# Tilt Trim Relay Wiring Diagram



## tbaker (Dec 20, 2004)

Howdy folks. Got a quick one for y'all.

I am replacing the old tilt trim relays on the Ozark. I once put together a small sealed box that fit inside the motor housing that stayed dry and didn't corrode. Worked great.

I used marine grade terminals and corrosion X to connect it all up. The problem is....I can't remember how I wired it....and I can't find a diagram online anywhere.

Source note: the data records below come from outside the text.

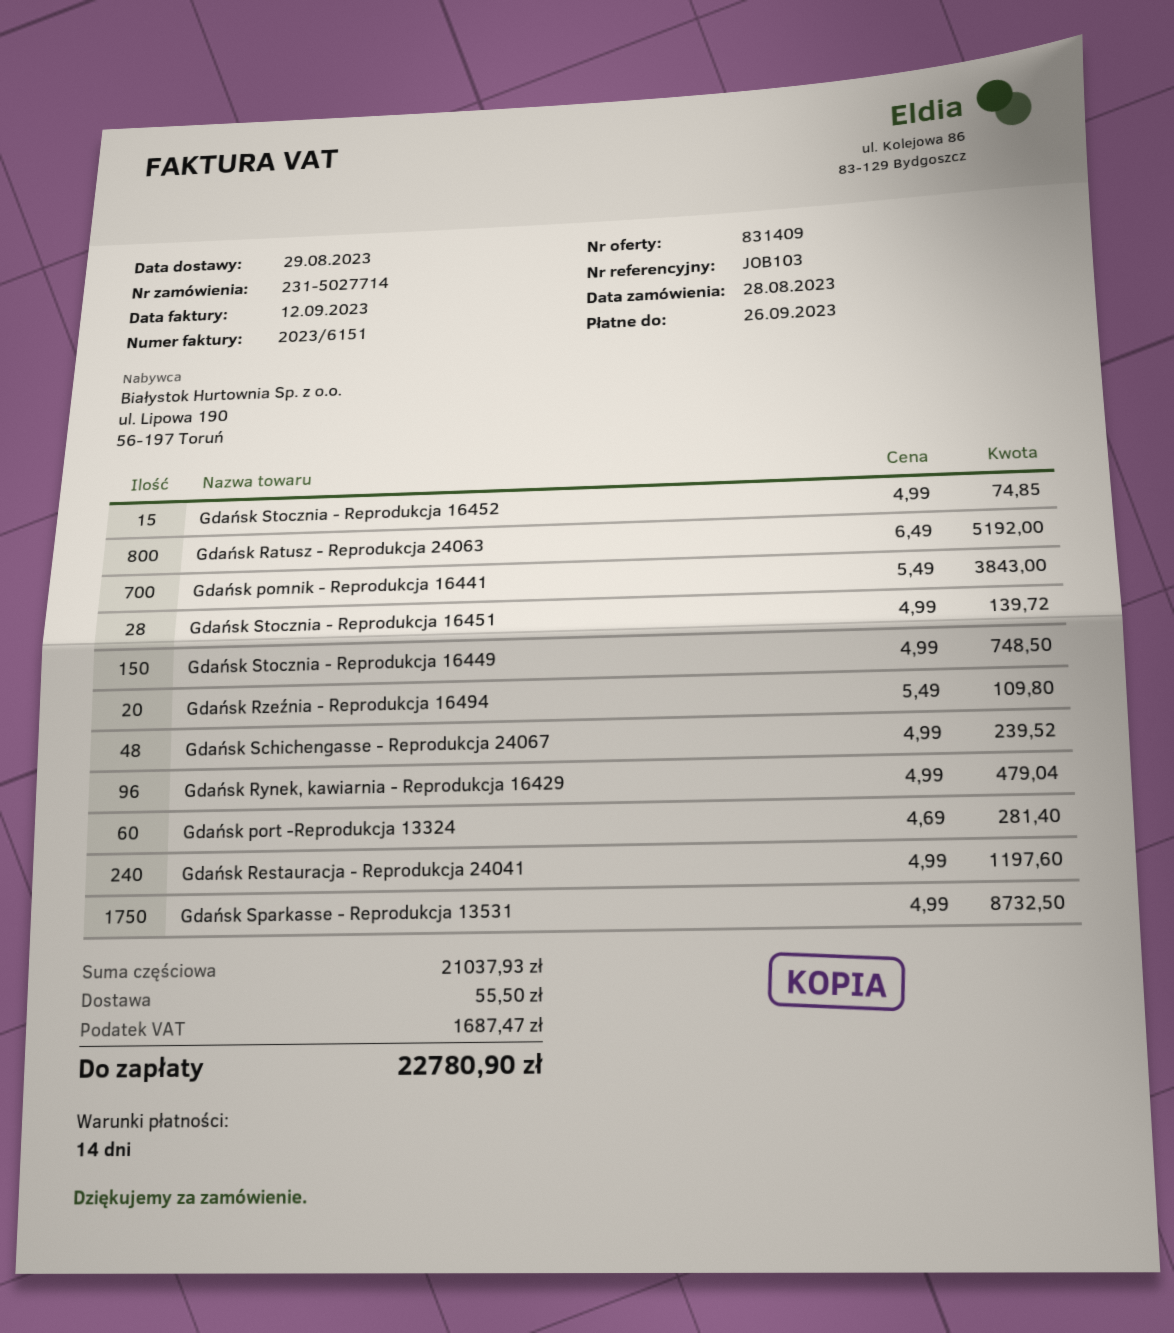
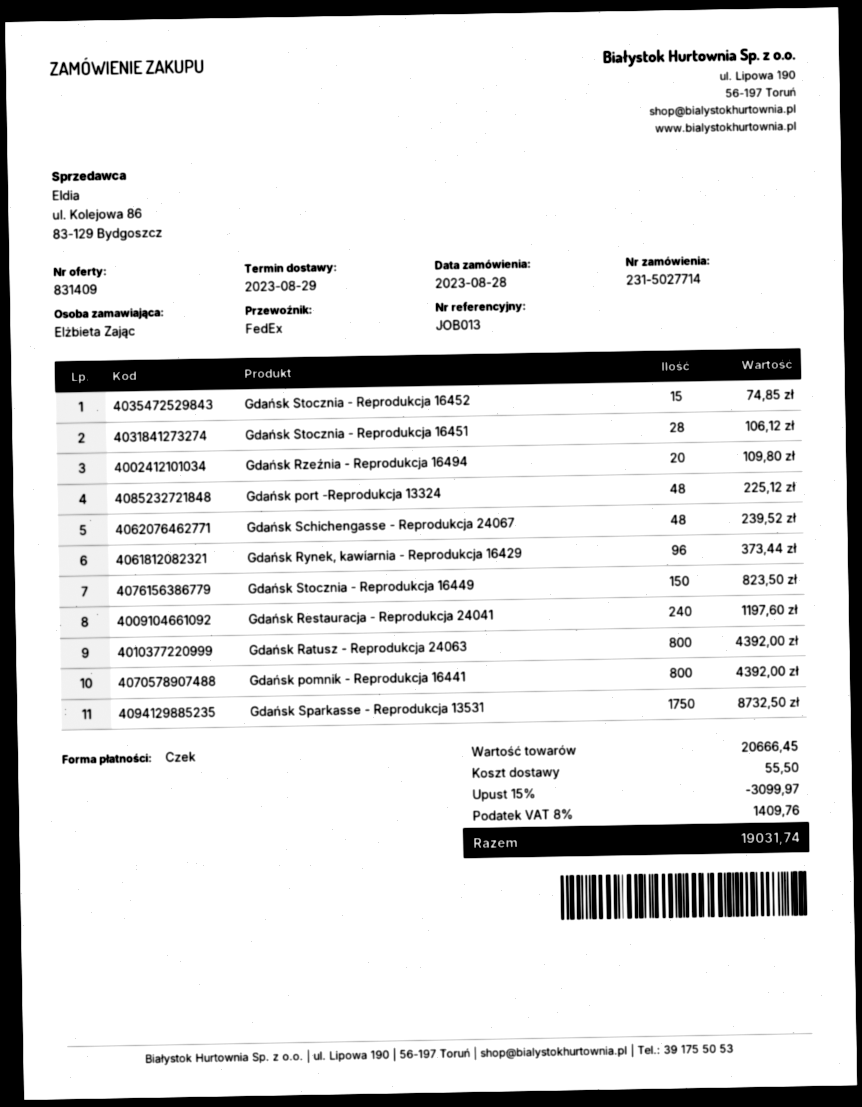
reference: JOB103 -> JOB013
Gdańsk Ratusz - Reprodukcja 24063: 800 for 5192.00 -> 800 for 4392.00
Gdańsk pomnik - Reprodukcja 16441: 700 for 3843.00 -> 800 for 4392.00
Gdańsk Stocznia - Reprodukcja 16451: 28 for 139.72 -> 28 for 106.12
Gdańsk Stocznia - Reprodukcja 16449: 150 for 748.50 -> 150 for 823.50
Gdańsk Rynek, kawiarnia - Reprodukcja 16429: 96 for 479.04 -> 96 for 373.44
Gdańsk port -Reprodukcja 13324: 60 for 281.40 -> 48 for 225.12
subtotal: 21037.93 -> 20666.45
discount: none -> 15% = 3099.97
tax: 1687.47 -> 1409.76
total: 22780.90 -> 19031.74

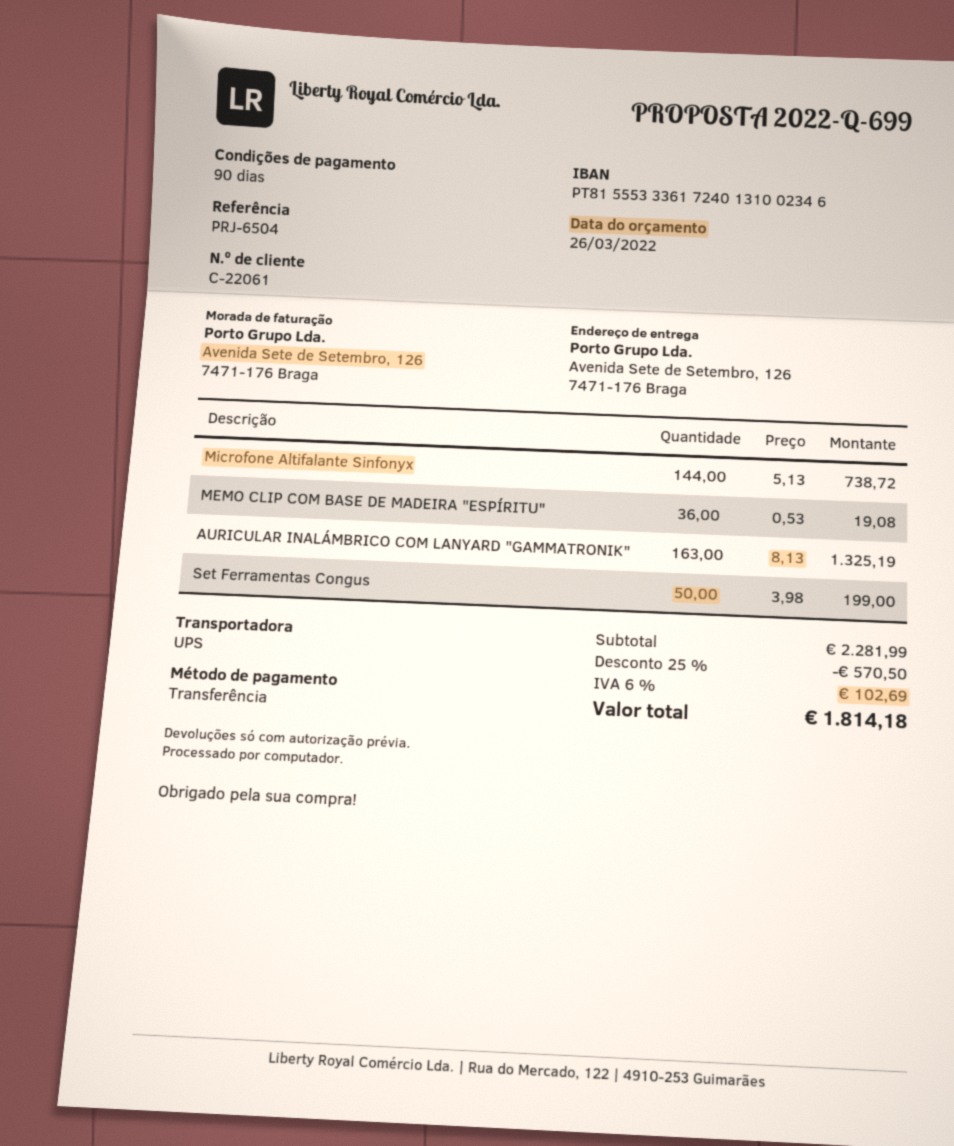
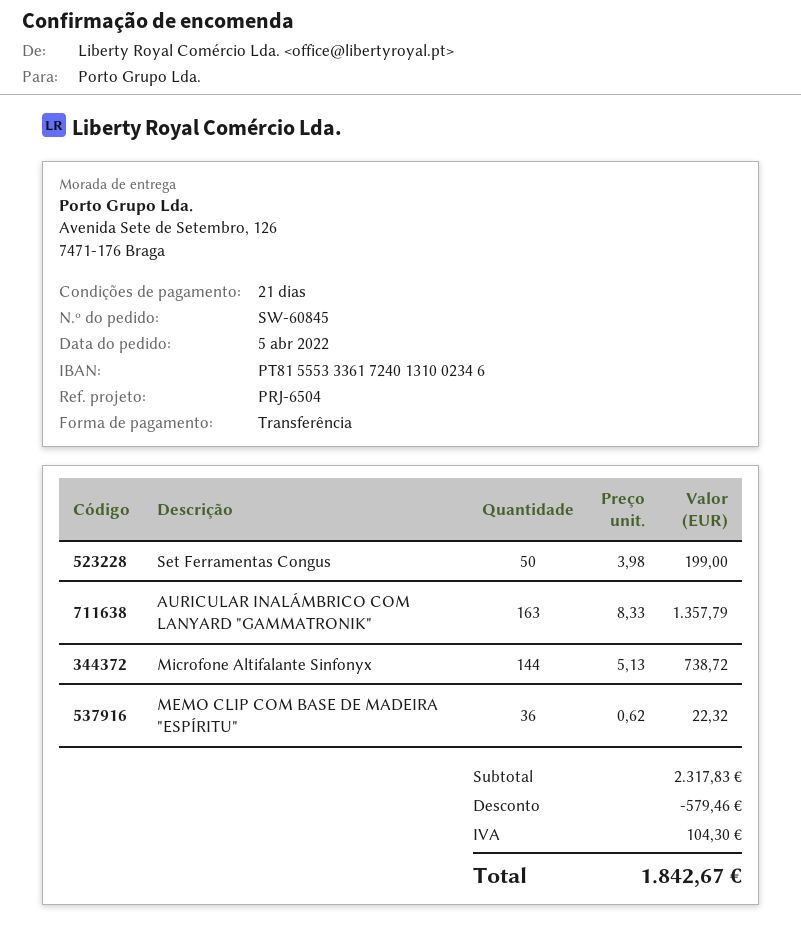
payment terms: 90 days -> 21 days
MEMO CLIP COM BASE DE MADEIRA "ESPÍRITU": 36 x 0.53 = 19.08 -> 36 x 0.62 = 22.32
AURICULAR INALÁMBRICO COM LANYARD "GAMMATRONIK": 163 x 8.13 = 1325.19 -> 163 x 8.33 = 1357.79
subtotal: 2281.99 -> 2317.83
discount: 570.50 -> 579.46
tax: 102.69 -> 104.30
total: 1814.18 -> 1842.67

I recall the numbers on the relays (30,85,86,87,87a) all meant something different, but can't for the life of me remember what. Is there a simple wiring diagram for the relay?? Or does anyone remember what each number means?? I know they are only the blue and green wires from the switch, and then + and - from the battery. 

Thanks.

tb


----------



## Capt. Harold (Jun 16, 2004)

This is my best guess @ the electrical circuit schematic for either the tilt/trim or jackplate up/down. I have no idea what color wire goes where on you harness. The form C relay pin arrangement is @ the top of the page. Hope this helps you.


----------



## tbaker (Dec 20, 2004)

*Thanks*

That's one heck of a diagram.....and I think I understand most of it. It's the relays that are throwing me off......

I have attached a CAD drawing I threw together.....what I need to know is.....for each relay.....what do I connect to each one of these??

For example....which number is negative, which number is positive, which goes to the up/down switches....etc.....

Thanks for your help.

tb


----------



## Hooked (Oct 15, 2004)

What make, model, year and hp? Some of the manufacturers have some pretty decent info on the web.


----------



## tbaker (Dec 20, 2004)

Johnson, 90hp, 1983

They have wiring harnesses for these things, so it's just a special part you buy and wire it all in. However, I found that if I put it in a project box and sealed it up, it stayed dry and never corroded. So I was going to repeat that process. 

My electrical engineering days consisted of one semester of EE at A&M......so I'm a bit rusty.....


----------



## Hooked (Oct 15, 2004)

hmmmm..... Check out the johnson/evinrude online engine diagrams. Looks like there is a factory part for what you're looking to build. I know on my '87 Johnson there's a black box under the cowling for the relays. Just replace them a few weeks ago.
Here's the home page (select engine diagrams, then year, then hp) --- http://www.evinrude.com/en-US/Accessories/Introduction.htm
This is the 1983 90hp page (not sure you can go directly here) -- http://epc.brp.com/default.aspx?brands=ej&lang=E


----------



## tbaker (Dec 20, 2004)

*But that would cost MONEY*

Yes....there is. And it costs a bit more than the $2 that I'm going to spend on the terminals and box whenever I figure out how to wire it.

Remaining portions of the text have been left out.